■ AIM OF THE TASK: Going through the material below, output exactly the lines from the one containing "-> <div> <span>Before</span>" through the one containing "align-items: flex-end ->", and no pictures.

■ SOURCE DATA:
"""
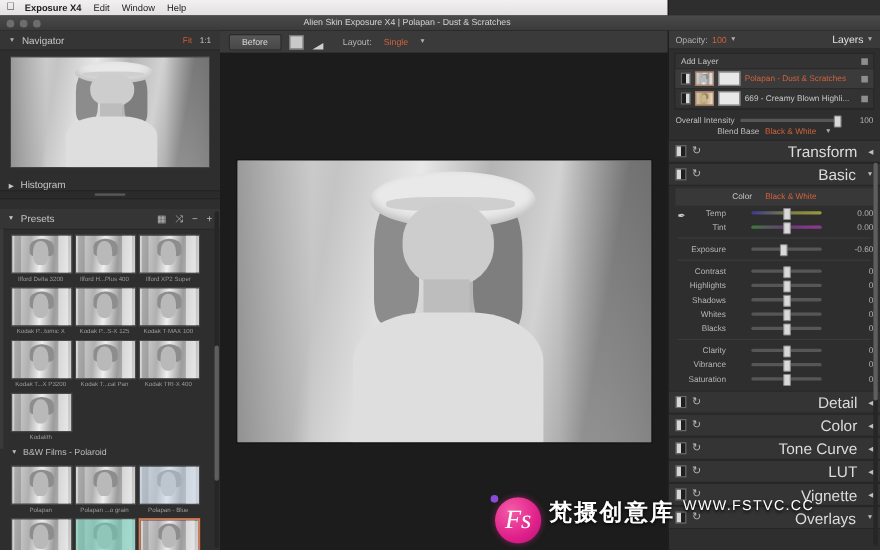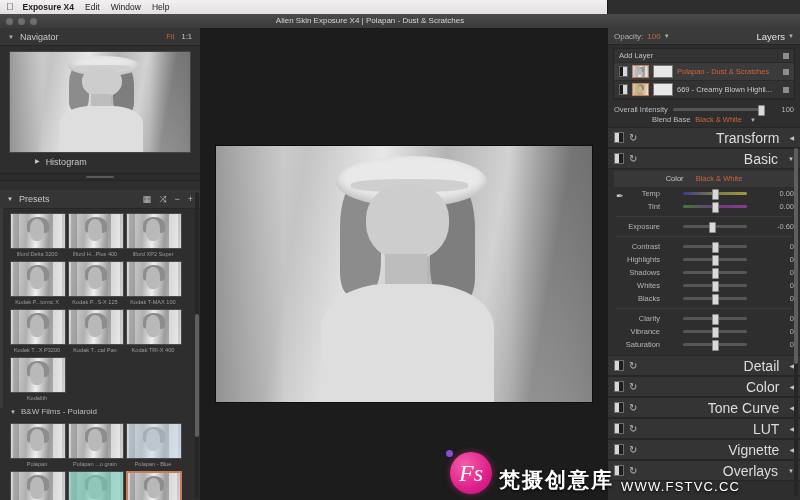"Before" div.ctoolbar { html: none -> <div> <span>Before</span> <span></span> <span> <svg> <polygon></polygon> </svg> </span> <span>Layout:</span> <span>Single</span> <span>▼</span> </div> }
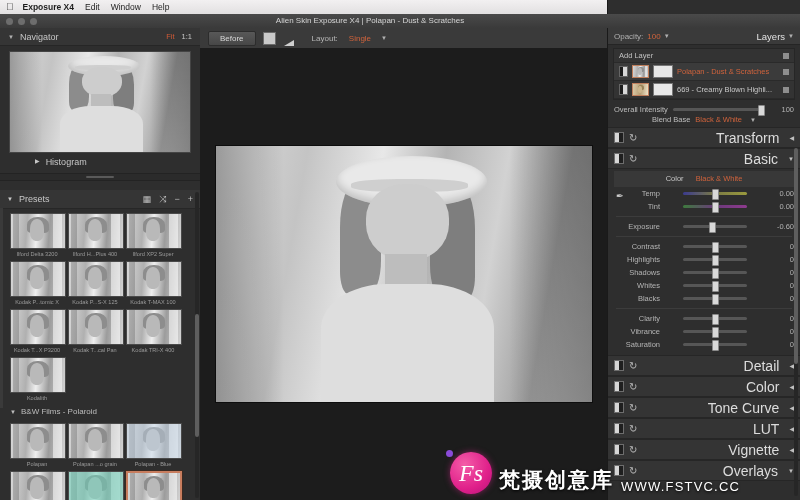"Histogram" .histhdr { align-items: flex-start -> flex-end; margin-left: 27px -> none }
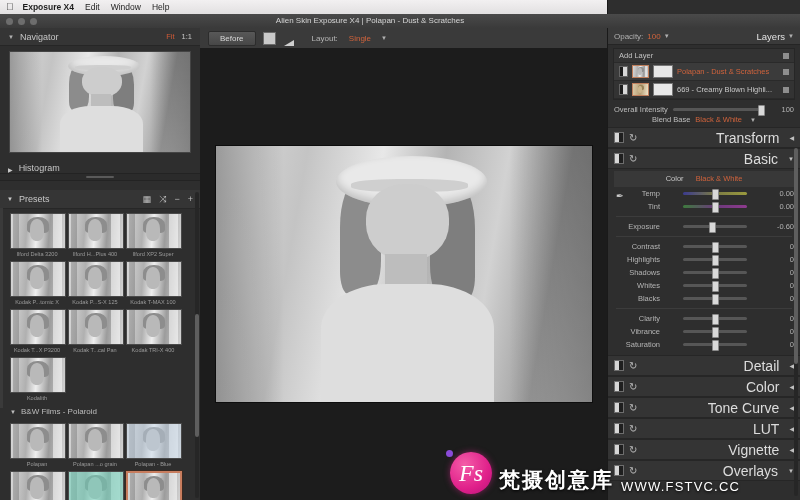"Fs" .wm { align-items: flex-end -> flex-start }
"""
"""
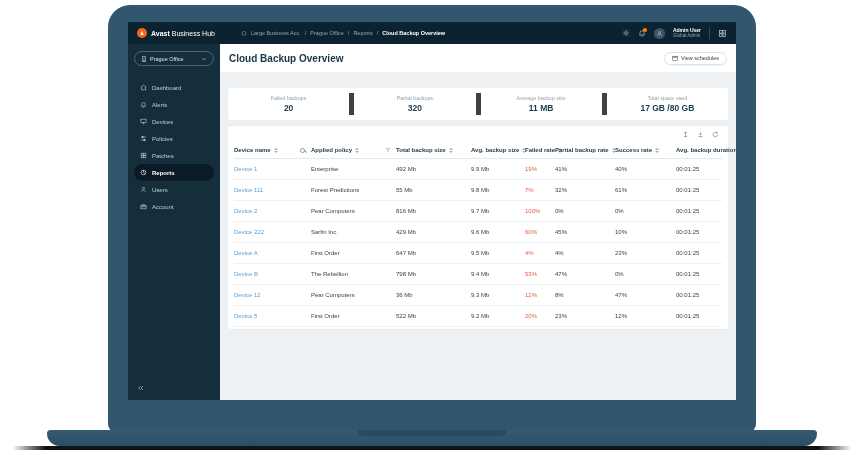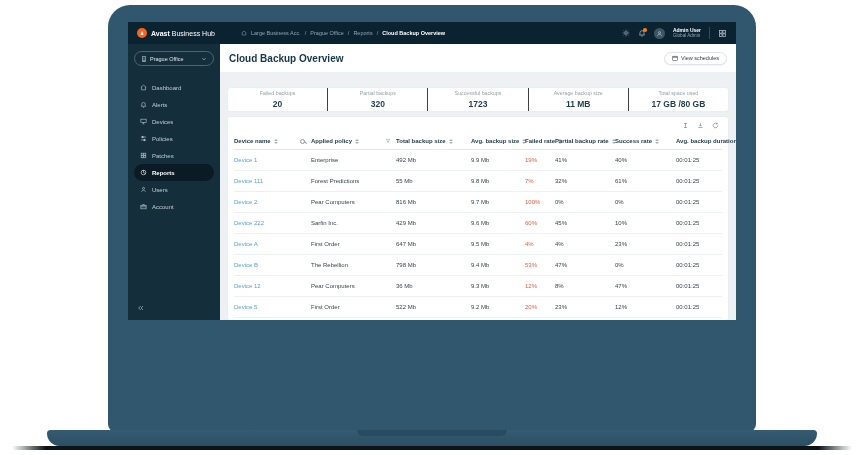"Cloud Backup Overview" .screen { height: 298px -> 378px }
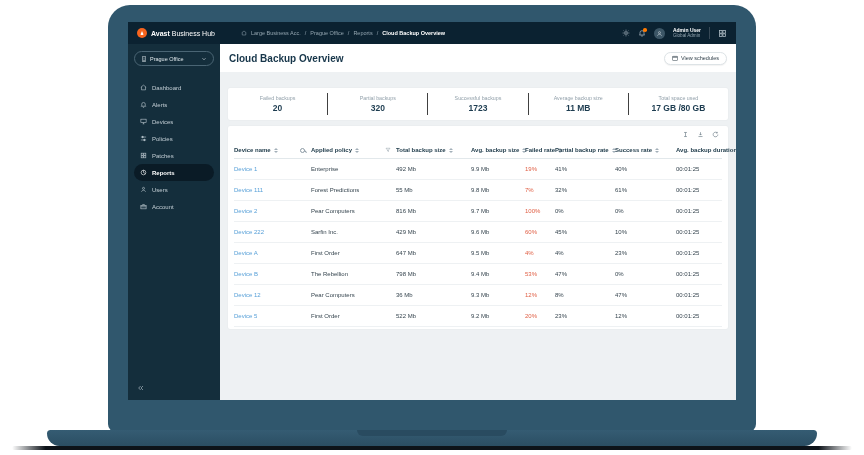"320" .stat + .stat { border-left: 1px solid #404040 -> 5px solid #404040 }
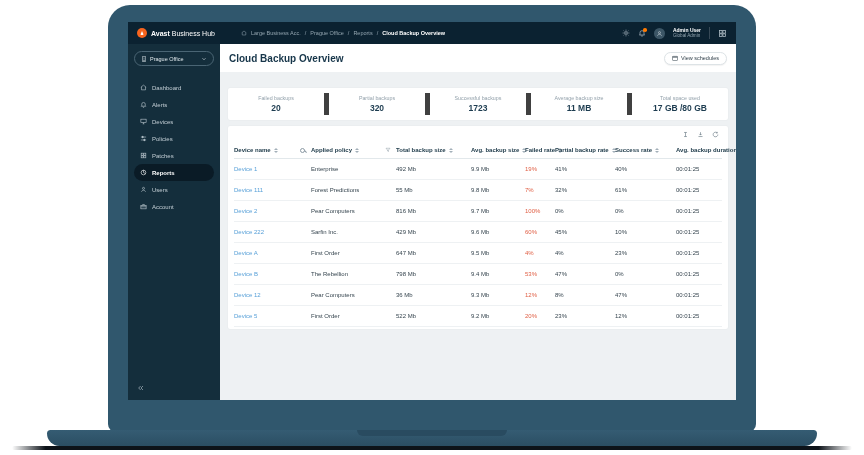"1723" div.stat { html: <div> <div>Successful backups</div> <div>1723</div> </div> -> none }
"""
"""
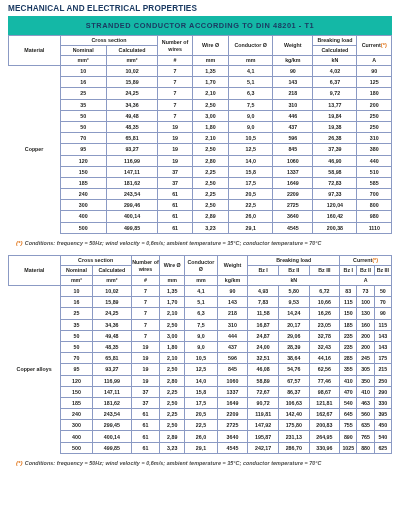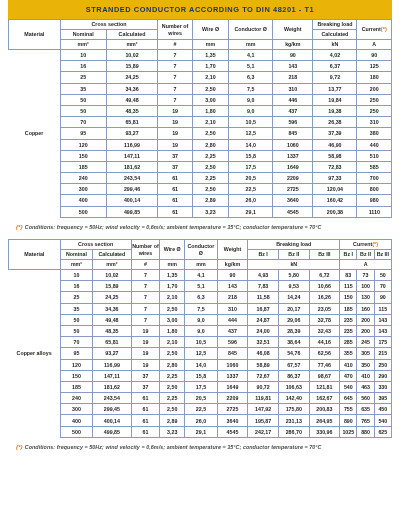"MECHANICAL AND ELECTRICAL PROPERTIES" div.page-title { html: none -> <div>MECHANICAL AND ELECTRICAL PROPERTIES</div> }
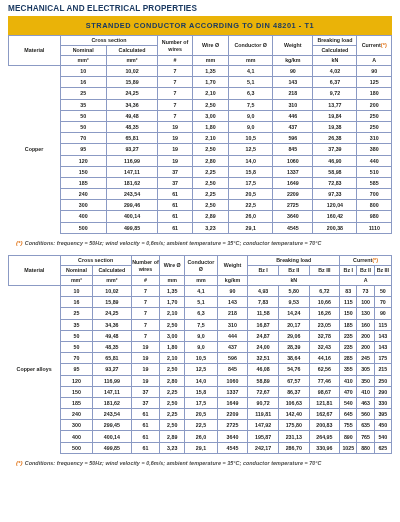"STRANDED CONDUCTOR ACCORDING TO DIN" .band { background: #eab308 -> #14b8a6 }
"""
■ REPLY TO THE EXERCISE:
"Before" div.ctoolbar { html: none -> <div> <span>Before</span> <span></span> <span> <svg> <polygon></polygon> </svg> </span> <span>Layout:</span> <span>Single</span> <span>▼</span> </div> }
"Histogram" .histhdr { align-items: flex-start -> flex-end; margin-left: 27px -> none }
"Fs" .wm { align-items: flex-end -> flex-start }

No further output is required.